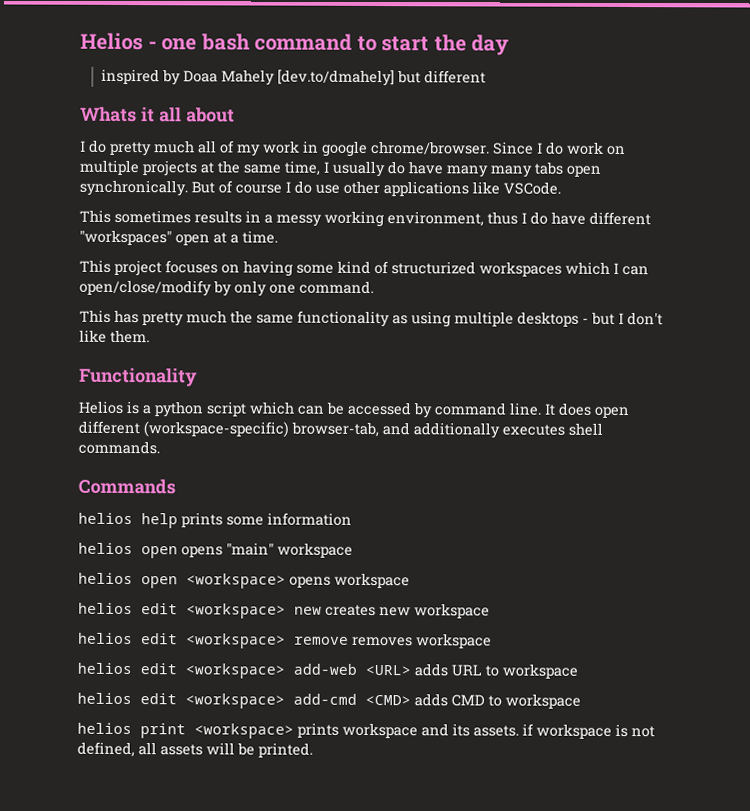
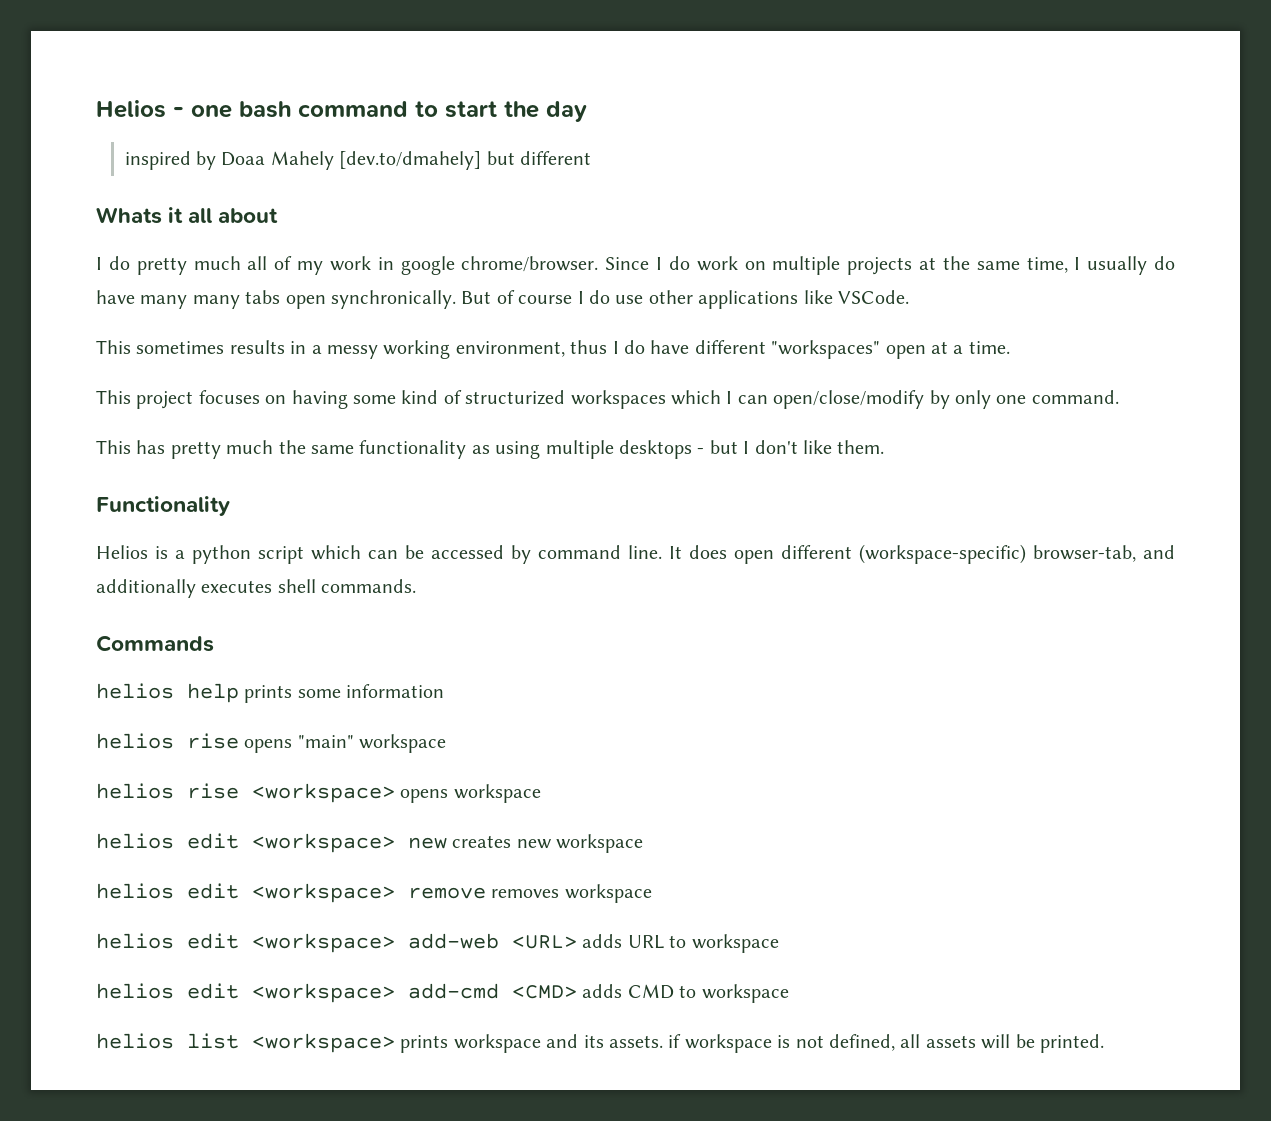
- helios open opens "main" workspace
+ helios rise opens "main" workspace
- helios open <workspace> opens workspace
+ helios rise <workspace> opens workspace
- helios print <workspace> prints workspace and its assets. if workspace is not defined, all assets will be printed.
+ helios list <workspace> prints workspace and its assets. if workspace is not defined, all assets will be printed.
##########
- _PROBLEM REQUIREMENTS_
Only an exact copy of the records, free of images, belongs in the answer.

- _OUTPUT OF THE EXERCISE_
- helios open opens "main" workspace
+ helios rise opens "main" workspace
- helios open <workspace> opens workspace
+ helios rise <workspace> opens workspace
- helios print <workspace> prints workspace and its assets. if workspace is not defined, all assets will be printed.
+ helios list <workspace> prints workspace and its assets. if workspace is not defined, all assets will be printed.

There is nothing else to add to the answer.